The DC-X and space shuttle are not at all comparable. The DC-X has about 1/100th the performance of the shuttle. The use of decent engines if frivolously wasteful. I am not surprised Bezos is attracted to it. The weight penalty imposed on the space shuttle for reusability, wings, wheels, thermal protection is huge. Strip all of that away and use a simple aerodynamic shape and you have the NASA CEV.
What does "Carbon Trust" have anything to do with vehicles that use LOX and LH2 for fuel and are built out of Li-Al?
an ill wind that blows no good
If cross range reentry is a requirement, fine. The shuttle has never made use of its maximum cross range of 1100 miles. It still gets hung up in space due to tight weather restrictions on landing. Ballistic reentry vehicles are not as constrained by ground level winds. I would say supersonic manuaverability is the olnly advantage of a winged vehicle. Both the Russian design and the CEV hit the ground under steerable chutes. If fact landing into a strong headwind with steerable parachutes is desireable. Heat dissipation on the CEV for the orbital or lunar reentry profiles is elegantly handled by replaceable carbon-carbon heatshields.
The Soyuz bell shape comes close.

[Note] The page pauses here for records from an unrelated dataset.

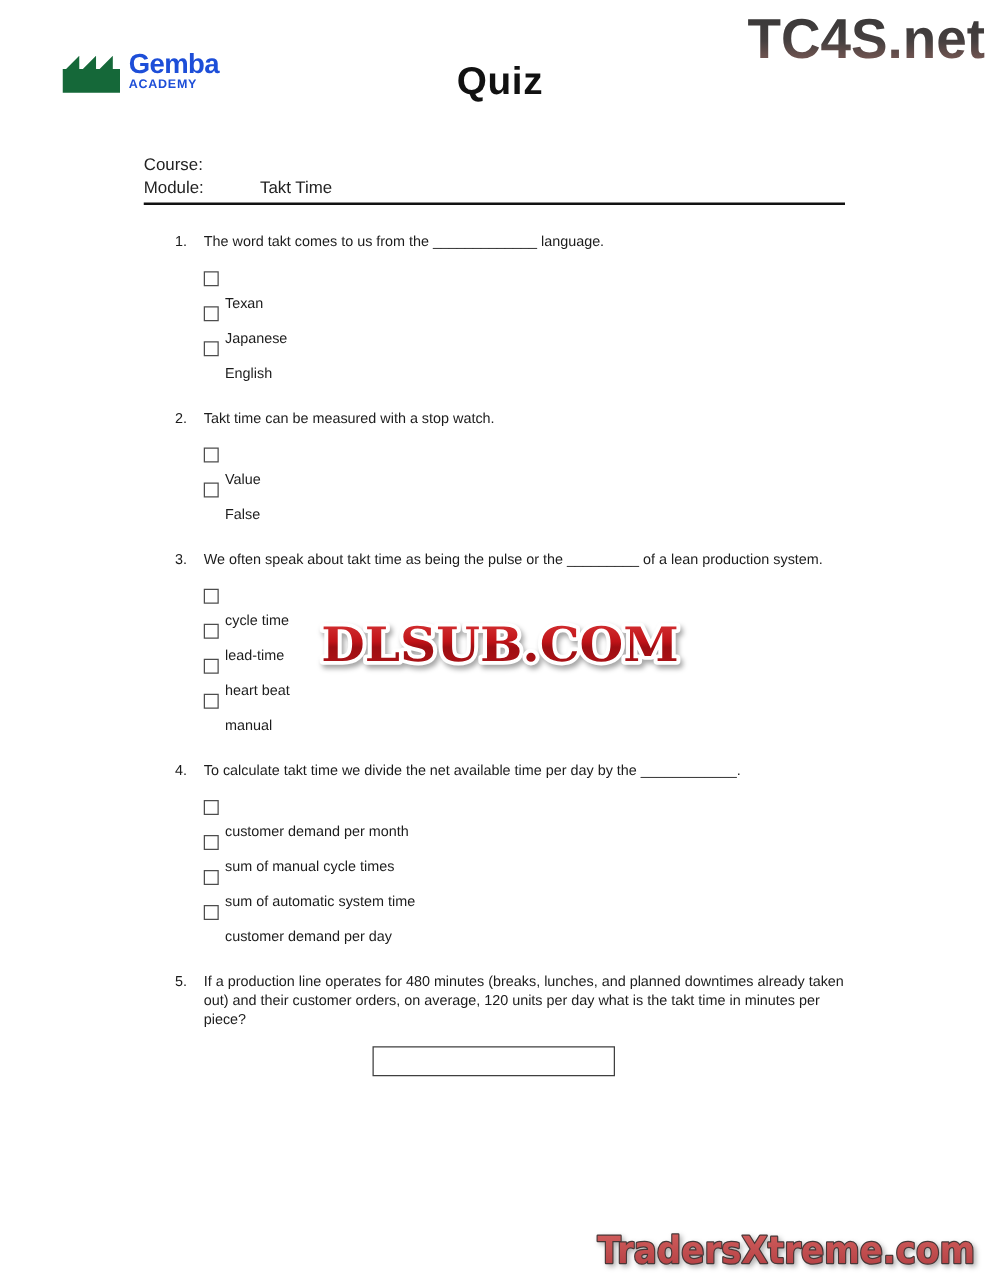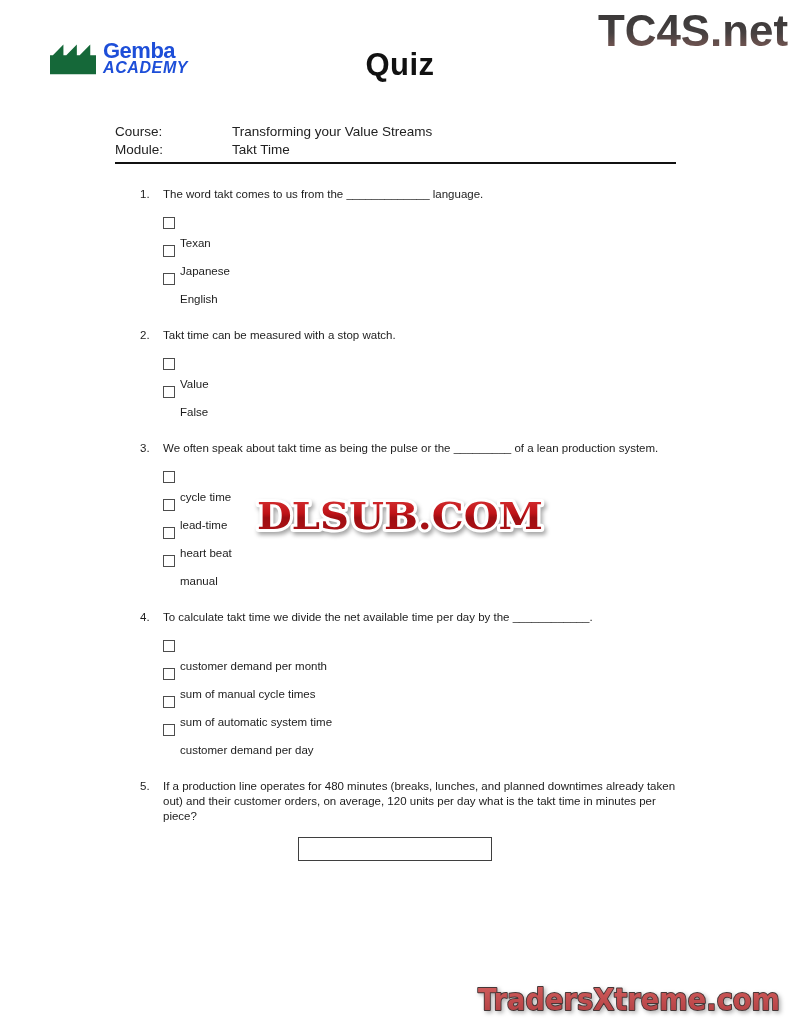"ACADEMY" .logo-sub { font-size: 16px -> 10px; font-style: italic -> none }
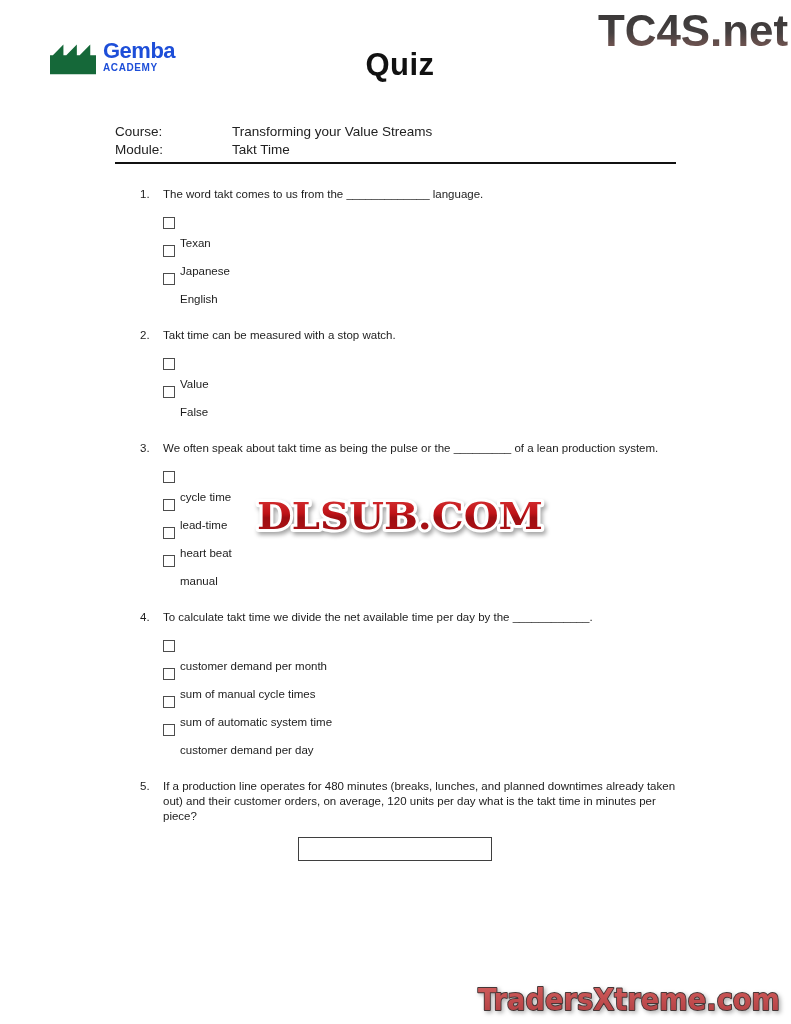"Course:" .course-row { gap: 24px -> none }
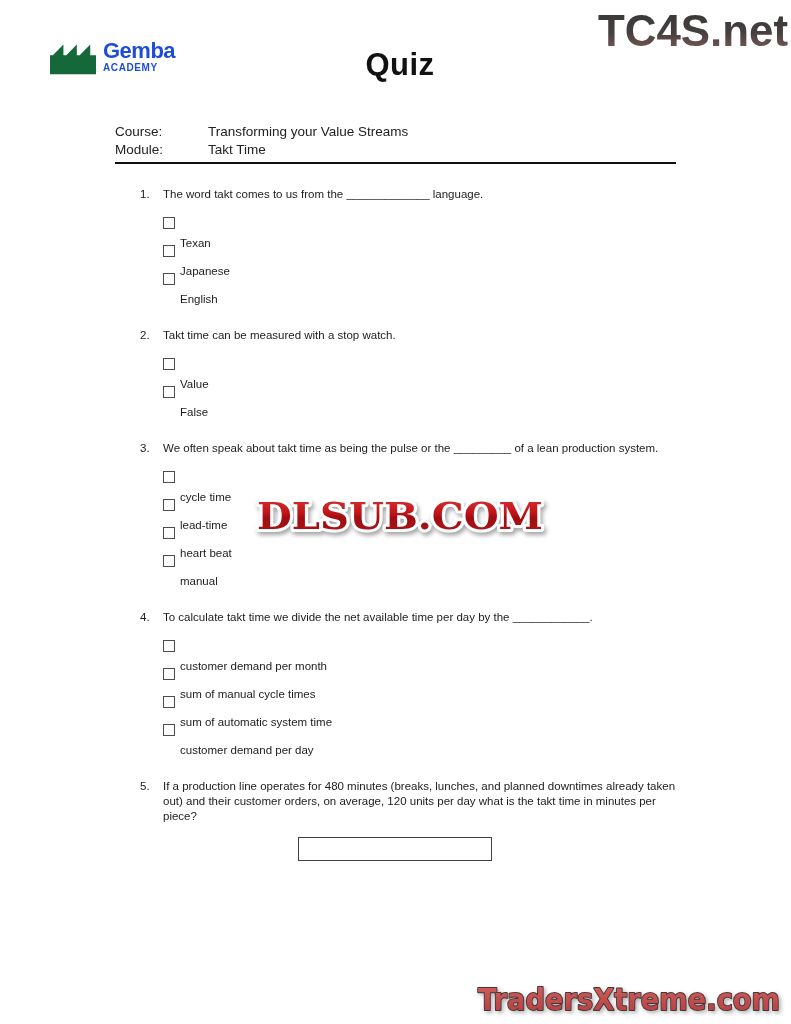"Transforming your Value Streams" span.course-value { html: <span>Transforming your Value Streams</span> -> none }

NASA's tried and true conical design is a good tradeoff between low drag ascent performance and high drag and controllability for reentry.
The complaint is about the extent of the winged vehicle TPS and its exposure to the launch environment. Winged designs will continue to be dogged by this vulnerability.
The X-33 debocle killed SSTO for years to come. 2 Reusable stages are still too large and expensive. At best we could create an improved lighter space shuttle. But the severe architectural problem of parallel boost would remain.
The Russian design is ok. Not unlike LockMart's proposal for the CEV, which I am glad was rejected. Not sure what new shape buys them. It can't be that manuverable. The thermal protection system is exposed to the ascent environment. I am more interested in what they will launch it with. Today's Soyuz cannot launch a 6 person spacecraft.
It is not silly if you are worried about a new administration coming in to deconstruct the program, and if external military requirements were added, like with the shuttle. I personally do not envy, nor do I think the US should emulate Russia's glacially conservative design evolution approach.